The required output is the lines below from the line containing "[231,70,291,82] javascript ->" to the line containing "(382, 518) none", inclusive, retyped exactly. No other lines belong in it.
:: The data ::
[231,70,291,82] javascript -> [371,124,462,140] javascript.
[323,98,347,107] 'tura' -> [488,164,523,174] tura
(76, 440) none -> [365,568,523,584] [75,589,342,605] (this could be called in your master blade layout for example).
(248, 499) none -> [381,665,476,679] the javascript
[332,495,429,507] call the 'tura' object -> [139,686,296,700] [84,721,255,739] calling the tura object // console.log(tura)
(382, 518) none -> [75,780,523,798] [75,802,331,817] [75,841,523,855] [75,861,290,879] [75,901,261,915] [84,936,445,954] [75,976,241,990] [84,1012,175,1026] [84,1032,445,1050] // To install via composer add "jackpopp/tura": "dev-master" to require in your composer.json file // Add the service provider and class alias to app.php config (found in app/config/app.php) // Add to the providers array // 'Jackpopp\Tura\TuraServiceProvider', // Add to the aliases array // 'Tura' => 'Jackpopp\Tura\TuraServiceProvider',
:::
:: The data ::
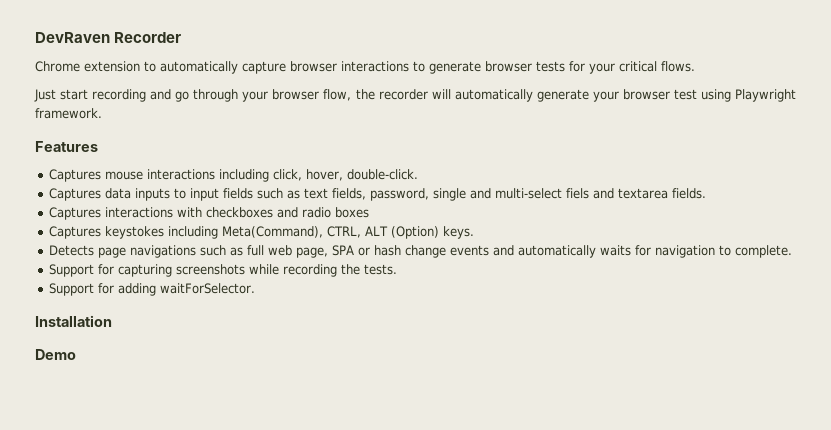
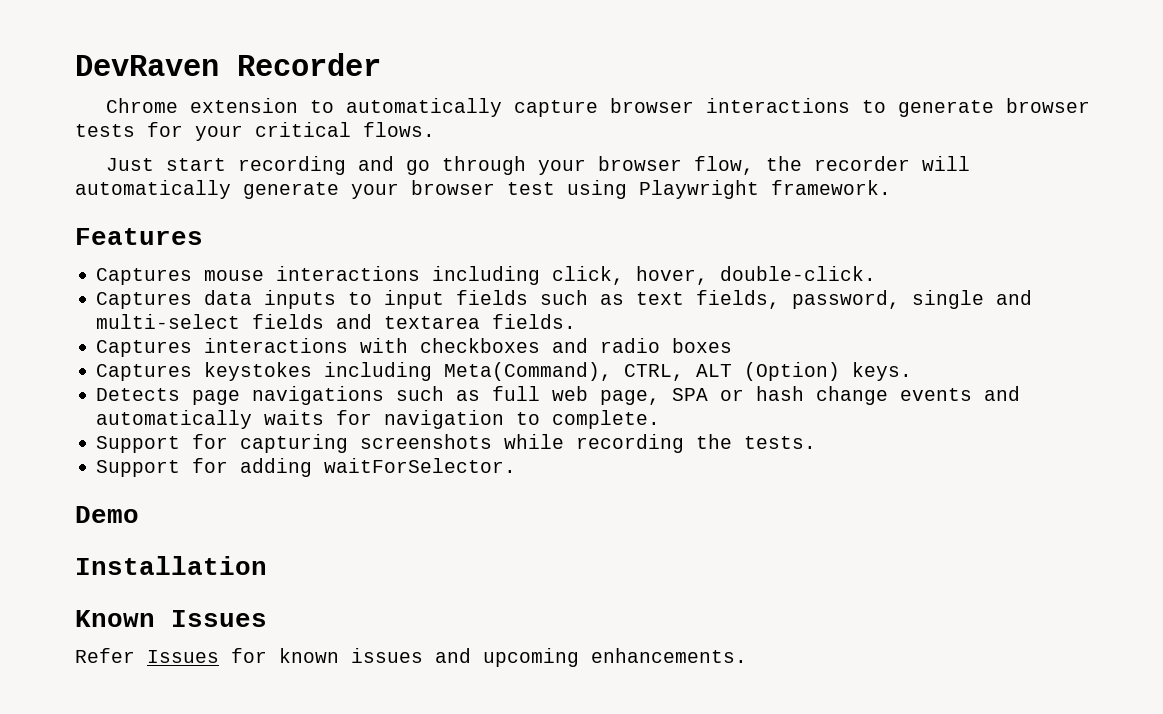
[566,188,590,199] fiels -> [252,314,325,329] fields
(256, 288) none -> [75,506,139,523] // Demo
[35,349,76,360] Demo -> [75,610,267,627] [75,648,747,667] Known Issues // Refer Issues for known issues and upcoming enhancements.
:::
:: The data ::
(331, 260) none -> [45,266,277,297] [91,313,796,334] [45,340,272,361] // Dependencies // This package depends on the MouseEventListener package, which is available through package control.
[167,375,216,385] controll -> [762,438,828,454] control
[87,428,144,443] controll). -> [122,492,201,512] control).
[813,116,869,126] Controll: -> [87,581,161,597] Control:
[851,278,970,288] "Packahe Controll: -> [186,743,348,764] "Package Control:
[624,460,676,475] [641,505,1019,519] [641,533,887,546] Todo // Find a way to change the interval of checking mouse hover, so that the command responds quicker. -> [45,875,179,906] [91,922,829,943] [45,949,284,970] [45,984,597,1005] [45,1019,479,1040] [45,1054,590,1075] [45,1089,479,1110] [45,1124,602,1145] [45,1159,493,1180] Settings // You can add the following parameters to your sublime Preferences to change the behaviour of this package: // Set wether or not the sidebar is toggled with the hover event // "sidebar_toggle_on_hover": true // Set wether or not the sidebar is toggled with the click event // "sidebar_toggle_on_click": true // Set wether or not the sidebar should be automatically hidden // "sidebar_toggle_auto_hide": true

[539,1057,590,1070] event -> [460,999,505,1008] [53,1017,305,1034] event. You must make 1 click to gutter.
:::
Answer:
[231,70,291,82] javascript -> [371,124,462,140] javascript.
[323,98,347,107] 'tura' -> [488,164,523,174] tura
(76, 440) none -> [365,568,523,584] [75,589,342,605] (this could be called in your master blade layout for example).
(248, 499) none -> [381,665,476,679] the javascript
[332,495,429,507] call the 'tura' object -> [139,686,296,700] [84,721,255,739] calling the tura object // console.log(tura)
(382, 518) none -> [75,780,523,798] [75,802,331,817] [75,841,523,855] [75,861,290,879] [75,901,261,915] [84,936,445,954] [75,976,241,990] [84,1012,175,1026] [84,1032,445,1050] // To install via composer add "jackpopp/tura": "dev-master" to require in your composer.json file // Add the service provider and class alias to app.php config (found in app/config/app.php) // Add to the providers array // 'Jackpopp\Tura\TuraServiceProvider', // Add to the aliases array // 'Tura' => 'Jackpopp\Tura\TuraServiceProvider',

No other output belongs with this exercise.